CSE 5249:
Data Analytics Seminar: Spring 2017
Instructor: Srinivasan Parthasarathy
Office:
DL 693
Phone:
292-2568
Email:
srini@cse.ohio-state.edu
Class Hours: TR 11:30-12:30
Office Hours: W by appointment
Introduction
With the unprecedented rate at which data is being collected today in almost
all fields of human endeavor, there is an emerging economic and scientific need
to extract useful information from it. Data mining is the process of automatic
discovery of patterns, changes, associations, sequences and anomalies in
massive databases. This research seminar will survey the main topics in data
mining and knowledge discovery as they relate to data stored in the forms of
graphs and networks. Topics will be from among: mining structured and
semi-structured data, adaptation of classical techniques:-classification,
clustering, association rules, sequence similarity for such problems; high performance
implementation issues:-parallel/distributed data mining; visualization of
network and graph data and application domains such as web mining, scientific
simulations, e-commerce and bioinformatics.
Prerequisites
There are no pre-requisites as such. However, it is desired that students will
have had experience with at least one of the following courses: database
systems (CIS 670), statistics (500/600 level course) parallel computing (CIS
720). The ability to program in C/C++, and/or with statistical programming
packages, and work on semester-long (team/individual) projects is expected.
Reference Text
· Not Applicable
(will focus this semester on paper readings)
Class Format and Requirements
The class will be a mix of student presentations,
paper discussions and a research-oriented project. Generally, one of you will
introduce a topic, and then we'll discuss some of the latest work on that
topic. You will have to explain and defend what the paper says, as well as
present weaknesses and shortcomings as you see fit. The rest of the class will
be expected to contribute to the discussion as well, and there will be some
points assigned for class participation. Ideally, criticisms should be
constructive in nature, including the identification of alleviating solutions.

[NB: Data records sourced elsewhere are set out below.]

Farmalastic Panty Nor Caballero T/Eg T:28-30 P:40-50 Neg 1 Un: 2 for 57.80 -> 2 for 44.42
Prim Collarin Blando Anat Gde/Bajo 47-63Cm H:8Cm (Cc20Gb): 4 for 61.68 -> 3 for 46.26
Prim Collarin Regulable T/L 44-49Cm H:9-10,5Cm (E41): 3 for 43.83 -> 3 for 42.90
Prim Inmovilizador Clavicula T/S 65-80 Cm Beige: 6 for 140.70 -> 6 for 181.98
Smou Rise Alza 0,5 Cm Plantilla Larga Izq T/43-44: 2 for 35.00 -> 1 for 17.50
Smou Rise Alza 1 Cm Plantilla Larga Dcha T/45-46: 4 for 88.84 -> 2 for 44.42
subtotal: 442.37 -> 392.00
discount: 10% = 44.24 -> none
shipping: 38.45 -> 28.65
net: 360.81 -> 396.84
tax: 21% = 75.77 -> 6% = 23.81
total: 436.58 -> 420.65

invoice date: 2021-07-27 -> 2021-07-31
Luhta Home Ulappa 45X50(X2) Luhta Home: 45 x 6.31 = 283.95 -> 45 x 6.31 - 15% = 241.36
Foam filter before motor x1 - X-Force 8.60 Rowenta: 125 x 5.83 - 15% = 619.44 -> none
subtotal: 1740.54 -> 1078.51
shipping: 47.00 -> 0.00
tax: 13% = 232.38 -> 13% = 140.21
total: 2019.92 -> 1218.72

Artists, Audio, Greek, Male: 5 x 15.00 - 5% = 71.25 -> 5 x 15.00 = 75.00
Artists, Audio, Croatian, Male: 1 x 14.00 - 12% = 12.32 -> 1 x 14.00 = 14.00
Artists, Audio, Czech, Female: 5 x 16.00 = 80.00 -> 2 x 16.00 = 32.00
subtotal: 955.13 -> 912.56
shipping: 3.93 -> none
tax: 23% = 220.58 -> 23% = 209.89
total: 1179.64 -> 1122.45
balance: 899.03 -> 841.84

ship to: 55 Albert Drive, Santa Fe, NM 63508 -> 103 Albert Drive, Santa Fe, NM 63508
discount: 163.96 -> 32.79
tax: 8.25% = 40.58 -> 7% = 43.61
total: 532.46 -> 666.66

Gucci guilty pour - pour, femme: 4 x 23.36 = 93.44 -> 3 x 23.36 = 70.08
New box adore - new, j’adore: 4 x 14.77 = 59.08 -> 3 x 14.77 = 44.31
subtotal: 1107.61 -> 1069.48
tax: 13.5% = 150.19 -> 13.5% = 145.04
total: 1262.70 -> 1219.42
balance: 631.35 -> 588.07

Once a paper has been discussed in class you will be expected to compile an
annotated bibliography covering all the papers discussed during the quarter and
submit this to me by the end of the quarter. The best time to compile this is
to do it as soon as possible after the discussion in class. That is when you
will have all the points covered in class. Presentation order for the first few weeks is now available . I have specifically picked on
some old students for the first few presentations so that the students who are
new to this form of course can get an idea of what to expect. Feedback
forms can be downloaded here .
A sample critique (very extensive – I will not hold you to such a high standard)
is available here. Each of you will be expected to
focus on a research-oriented project. The research component
is stressed as is evidenced by the fact that many of the projects started by
students taking this course over the year have resulted in publications in
prestigious conferences and workshops. The projects you do may be in groups of two
or individual in nature (if group the tasks will be non-overlapping). A list of
project topics will be discussed individually with each of you based on your
interests during the first week of class along with relevant references. I will
try to meet with each one of you during the first two weeks to help determine
projects. The project is expected to culminate in a presentation during the
last week of class, and also a report on the experimental results obtained.
The final grade will be determined as follows:
25% Class Participation and Presentations
50% Project
25% Annotated Bibliography
Last Updated: Jan 2017